Nei saluti inaugurali non sono mancate riflessioni sulla ripartenza dei grandi eventi, come appunto quello casarsese, dopo la fase acuta del Covid-19 e in coincidenza con la guerra in Ucraina. Antonio Tesolin, presidente della Pro Casarsa, ha sottolineato il grande lavoro di preparazione svolto dai volontari e l’importanza per la manifestazione di fregiarsi dei marchi di Ecofesta (che in Friuli Venezia Giulia riconosce quelle realtà che rispettano l’ambiente e la sostenibilità) e di Sagra di Qualità (assegnato dall’Unione nazionale tra le Pro Loco d’Italia a chi valorizza prodotti tipici e territorio).
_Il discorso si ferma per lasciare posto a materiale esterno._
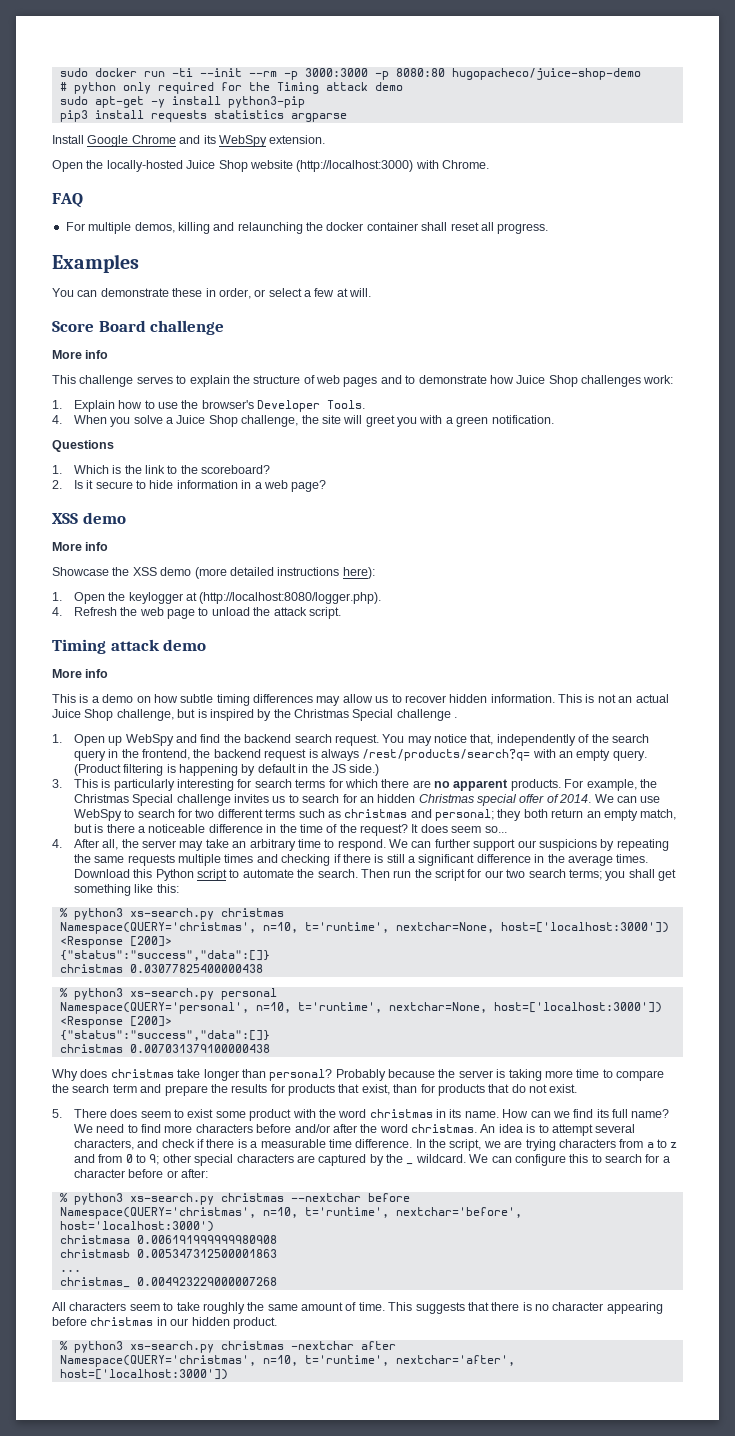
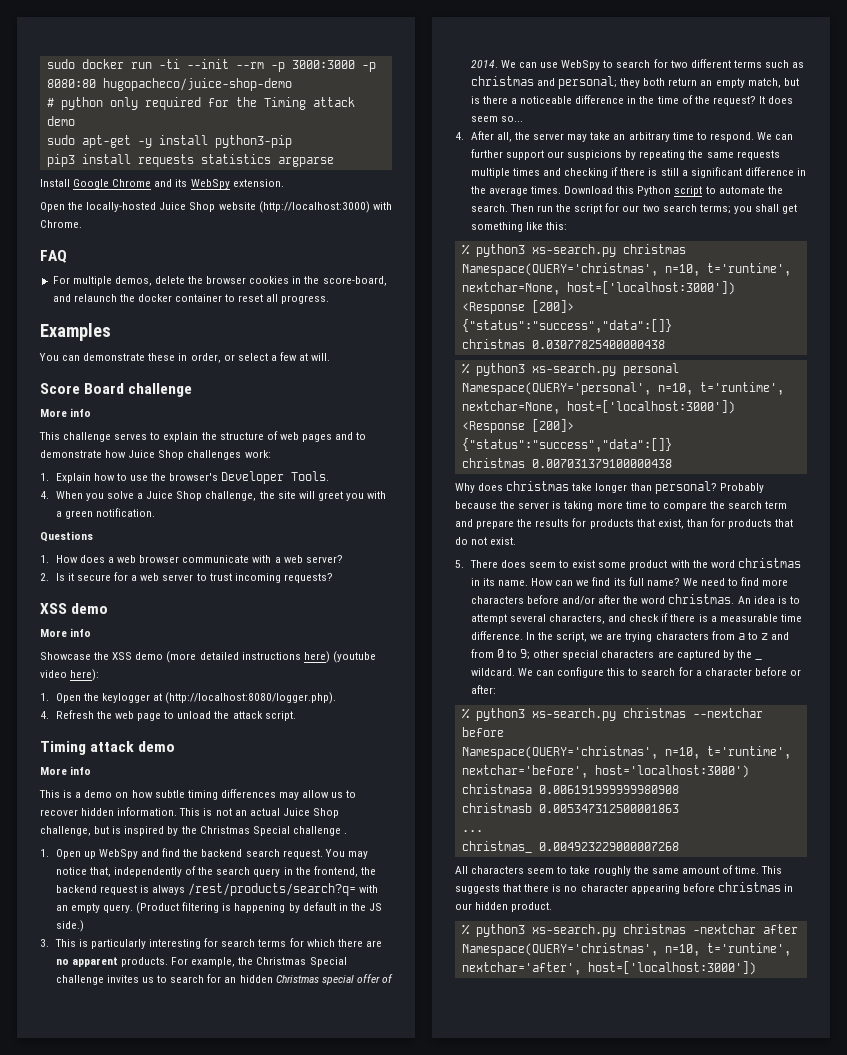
- For multiple demos, killing and relaunching the docker container shall reset all progress.
+ For multiple demos, delete the browser cookies in the score-board, and relaunch the docker container to reset all progress.
- 1. Which is the link to the scoreboard?
- 2. Is it secure to hide information in a web page?
+ 1. How does a web browser communicate with a web server?
+ 2. Is it secure for a web server to trust incoming requests?
- Showcase the XSS demo (more detailed instructions here):
+ Showcase the XSS demo (more detailed instructions here) (youtube video here):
Lavinia Clarotto, sindaco della Città, ha ricordato come, a fine anni ’40, la Sagra del Vino sia stata un momento di rinascita per la comunità casarsese, colpita duramente durante la Seconda guerra mondiale, ricordando al contempo le devastazioni del conflitto attuale e lodando il fatto che l’inaugurazione sia, appunto, avvenuta nella Giornata mondiale della Terra con una Sagra che punta alla sostenibilità. Valore che è la filosofia de La Delizia Viticoltori Friulani, con il presidente della Cantina Flavio Bellomo, che ha invitato gli intervenuti, visti i numerosi rappresentanti di aziende vinicole del territorio regionale, a cogliere la sfida di gestire in modo nuovo la filiera del vino guardando al futuro ora che le filiere globali di materie prime ed energetiche sono state messe a dura prova.
Tiziano Venturini, coordinatore regionale Città del vino Fvg, ha ricordato come il Comune di Casarsa e la Pro Loco facciano parte dell’Associazione nazionale Città del vino, la quale in regione si sta preparando per un’estate ricca di eventi per i winelovers, lodando anche gli organizzatori per aver saputo coinvolgere nuovamente i volontari dopo lo stop della pandemia. La Sagra del Vino quest’anno fa parte anche del programma nazionale di eventi di Duino Aurisina – Devin Nabrežina Città Italiana del Vino 2022, programma illustrato dal vicesindaco della cittadina giuliana, Massimo Romita.
Mauro Praturlon, presidente di Coop Casarsa, ha poi ricordato la vicinanza della cooperativa alla kermesse che continua ininterrotta fin dalle prime edizioni, pure a sostegno dei chioschi con le sue forniture. Tra gli sponsor intervenuta anche Friulovest Banca, istituto attento al territorio in cui opera, con il consigliere Ester Pilosio. Presenti anche Venanzio Francescutti, presidente regionale Fedagripesca Fvg Confcooperative, e i consiglieri regionali Franco Iacop, Tiziano Centis e Chiara Da Giau. Sono stati portati i saluti di Valter Pezzarini, presidente del Comitato Fvg Pro Loco d’Italia, e di Michelangelo Agrusti, vicepresidente della Camera di commercio di Pordenone Udine. L’artista Giuseppe Onesti, insegnante Università Terza Età Sanvitese, ha quindi illustrato la mostra collettiva di pittura inaugurata contestualmente alla Sagra del Vino.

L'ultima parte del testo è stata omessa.